Why are there so many haloes with one galaxy only (and not ultra-faint)?

yymao commented 5 years ago

@plaszczy The halo mass function is a power law and hence the halo population is dominated by low-mass halos, which usually only one or no galaxy. Since the catalog does not include empty halos, it is not surprising that the majority of halos have only one galaxy. Note that the majority that we are discussing here is orders of magnitude more than the massive halos, because the halo mass function is a power law.

If you are still worried, you can look at the number of galaxies as a function of halo mass, and also the number of halos as a function of halo mass.

plaszczy commented 5 years ago

I had a closer look at -non faint- (halo_id>0) galaxies and associated haloes. I found (on 1.1.4) 942 cases where a galxy is a singel member from a halo but is not set as "is_central". How can it be possible? Here are some examples:

|      halo_id|halo_members|is_central|
+-------------+------------+----------+
|  52300180203|           1|     false|
| 180600169171|           1|     false|
| 240500157241|           1|     false|
| 353000129163|           1|     false|
| 678000127180|           1|     false|
| 957300181315|           1|     false|
|1023600113137|           1|     false|
|1277400181189|           1|     false|
|1940600113219|           1|     false|
|2054300169219|           1|     false|
|2144700112194|           1|     false|
|2272300155144|           1|     false|
yymao commented 5 years ago

What are the stellar masses of these galaxies and the halo masses of their host halos? Are these galaxies sitting close to the spatial boundaries of the catalog?

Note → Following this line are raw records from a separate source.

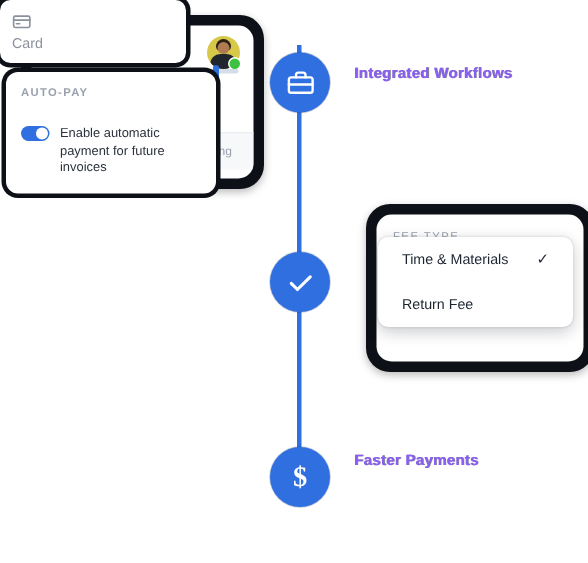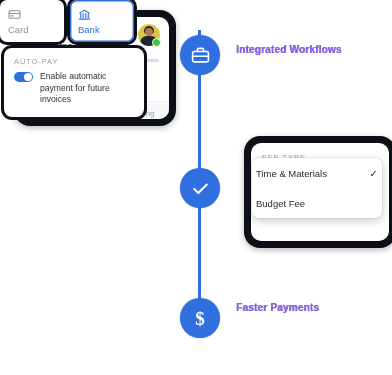--- a/index.html
+++ b/index.html
@@ -206,7 +206,7 @@
   .pay-row {
     position: absolute;
     left: 0; top: 0;
-    width: 134px;
+    width: 124px;
     display: flex;
     gap: 6px;
     z-index: 3;

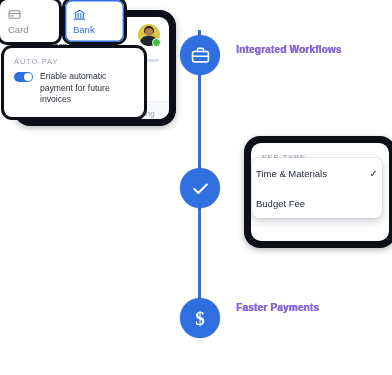--- a/index.html
+++ b/index.html
@@ -372,16 +372,6 @@
         <div class="lbl">Card</div>
       </div>
 
-      <div class="pay-tile selected">
-        <div class="ico">
-          <svg width="13" height="13" viewBox="0 0 24 24" fill="none" stroke="#2f6fe0" stroke-width="2" stroke-linecap="round" stroke-linejoin="round">
-            <path d="M3 9.5L12 4l9 5.5"></path>
-            <path d="M5 10v8M9.5 10v8M14.5 10v8M19 10v8"></path>
-            <path d="M2.5 20.5h19"></path>
-          </svg>
-        </div>
-        <div class="lbl">Bank</div>
-      </div>
     </div>
 
     <div id="autopay">

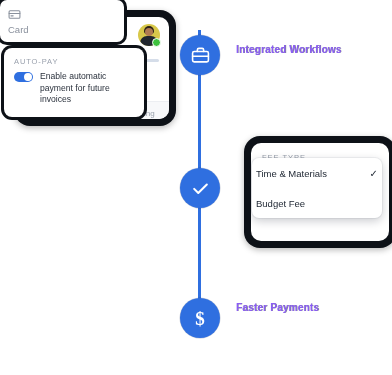--- a/index.html
+++ b/index.html
@@ -301,7 +301,6 @@
 
       <div class="task-top">
         <div class="task-title">Tax Return</div>
-        <div class="task-title">Anaparna Inc</div>
 
         <div class="avatar-wrap">
           <div class="avatar">

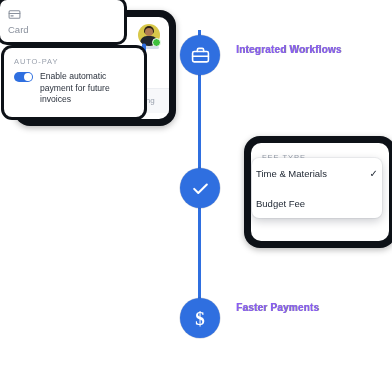--- a/index.html
+++ b/index.html
@@ -241,7 +241,8 @@
     font-size: 7.5px;
     letter-spacing: .9px;
     color: #9aa1ad;
-    margin-bottom: 5px;
+    margin-bottom: 17px;
+    font-weight: bold;
   }
   .autopay-row { display: flex; gap: 7px; align-items: flex-start; }
   .toggle {

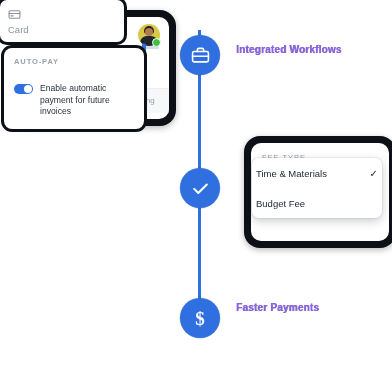--- a/index.html
+++ b/index.html
@@ -194,7 +194,7 @@
     display: flex;
     align-items: center;
     justify-content: space-between;
-    padding: 0 4px;
+    padding: 0 16px;
     height: 30px;
     font-size: 9.5px;
     color: #1c2430;

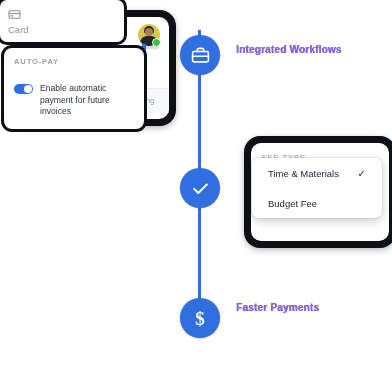--- a/index.html
+++ b/index.html
@@ -353,7 +353,7 @@
       <span class="fee-check">✓</span>
     </div>
     <div class="fee-opt">
-      <span>Budget Fee</span>
+      <span>Return Fee</span>
       <span class="fee-check"></span>
     </div>
   </div>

evevkovacs commented 5 years ago

It is possible for a halo to have a single galaxy that is not a "central". As you can see from the statistics it is a rare event. The central galaxy is disrupted, possibly by tidal forces. In a catalog that is the size of cosmoDC2, one would expect to see a small percentage of such anomalies. Thanks for checking.

aphearin commented 5 years ago

Thanks for continuing to pore over the catalog for anomalies, @plaszczy. @evevkovacs is correct that there is nothing about halo occupation statistics that strictly forbids this, and so small numbers of such halos are expected in a large sample. But I also think @yymao is right that it would be useful to check the distribution of stellar and/or halo masses of such galaxies.

plaszczy commented 5 years ago

OK that's interesting. I can hardly look at masses because this is obtained from a bit heavy process (transforming to parquet format) and I have not saved these variables. @yymao (or anyone) may want have a quick look (with GCR) at some of these masses, why I gave a list of halo_id's.

yymao commented 5 years ago

You can find the distributions of host halo mass, stellar mass, and spatial location of these single-member noncentral galaxies in this notebook:

https://nbviewer.jupyter.org/urls/pastebin.com/raw/1E1nyCSn

Note that the fraction of such galaxies is extremely small. The distribution plots are normalized to highlight the distributions. As expected, most come from low-mass halos.

plaszczy commented 5 years ago

OK that's make sense. I just wanted to be sure there was nothing algorithmic that could have missed the right is_central affectation (but I even don't know how it is assigned) . So If you are sure now that's fine.